Pour poursuivre l'entrevue avec Adel, nous devons nous
cacher d'eux. A ce moment-là, loin de ses cinq hommes, Adel nous livre un tout
autre témoignage. "Je ne pouvais pas parler librement tout à l'heure,
j'ai dit ça pour protéger ma famille, ma femme qui est médecin dans le village" ,
explique-t-il. Adel n'a pas quitté Delga, "j'aide les chrétiens qui
ont été victimes d'attaques, je reste pour eux" , dit-il avec une voix
fragile, à l'inverse de la force de caractère qu'il lui faut pour rester ici.
Aidé par des musulmans
Cent-cinquante familles ont, à l'inverse, décidé de partir.
C'est le cas de Samir, un avocat, un notable du village. Il s'est réfugié au
Caire, avec sa famille, après avoir fui dans des conditions édifiantes. Sa
maison est attaquée, il se réfugie chez un voisin, s'y cache pendant 6 jours.

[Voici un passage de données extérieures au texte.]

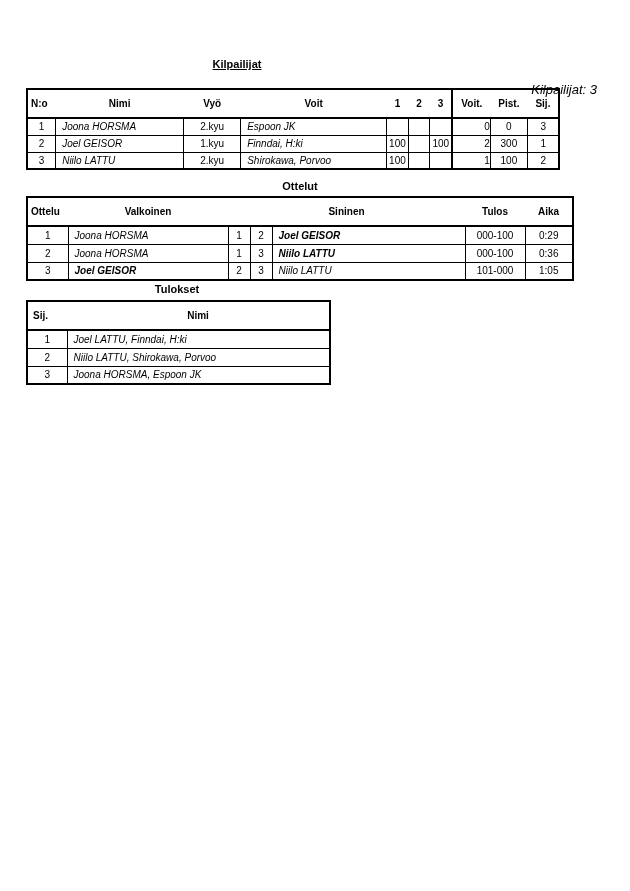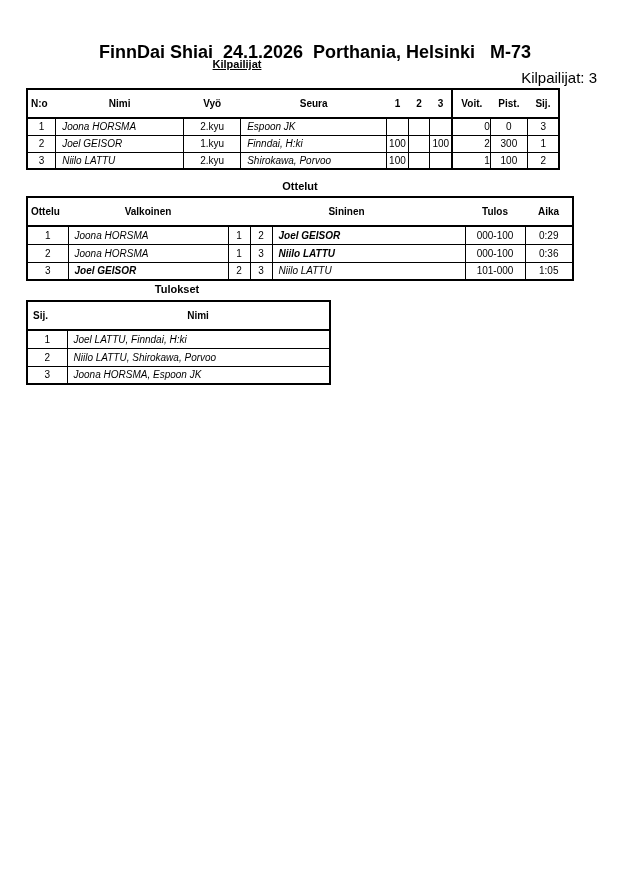"FinnDai Shiai 24.1.2026 Porthania," div.title { html: <div>FinnDai Shiai 24.1.2026 Porthania, Helsinki M-73</div> -> none }
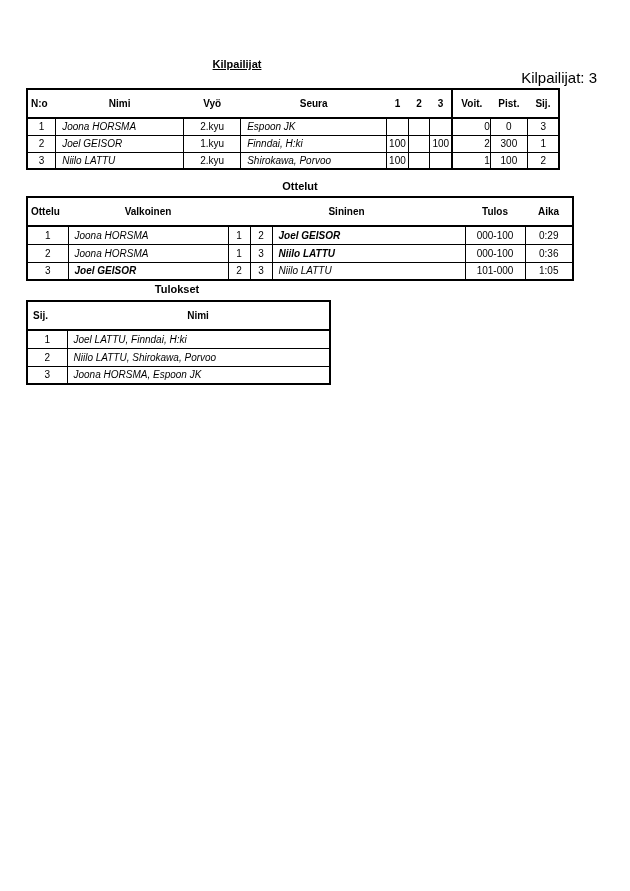"Kilpailijat: 3" .count { font-size: 15px -> 13px; font-style: none -> italic; top: 69px -> 82px }
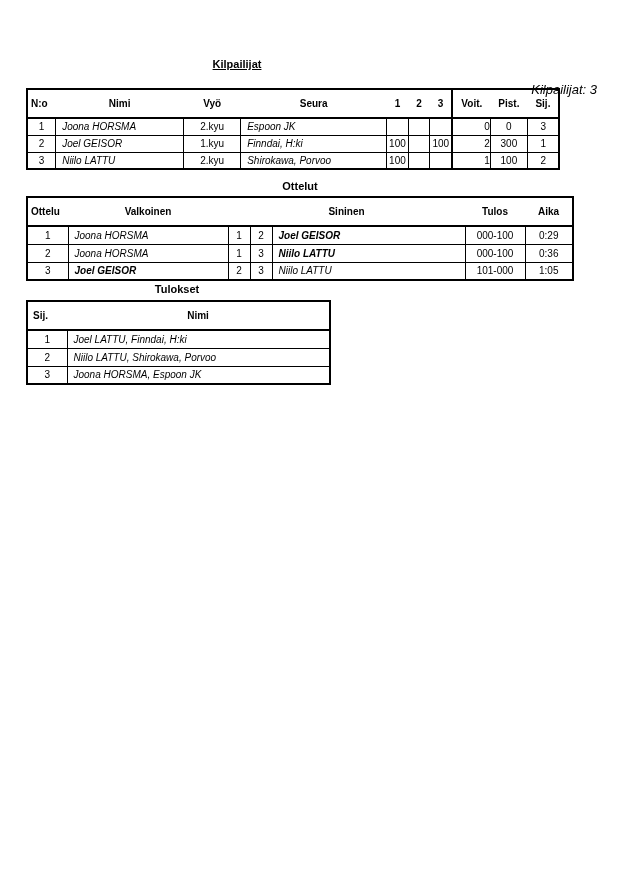"Seura" th { text: Seura -> Voit }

Son cousin, lui, n'a pas eu le temps de fuir. Il a été tué, égorgé. Son corps a
même été trainé derrière un tracteur dans le village, racontent ses proches.
Même à 300
kilomètres de Delga, la peur n'a pas quitté Samir. S'il
est en vie aujourd'hui, c'est grâce à un homme, un voisin, un musulman. Modéré.
Ils sont majoritaires dans le village, assure Samir. "Sans eux, sans
leur courage car il leur en fait aussi pour nous aider" , assure Samir "sans
eux, il ne resterait plus grand-chose des biens de chrétiens à Delga".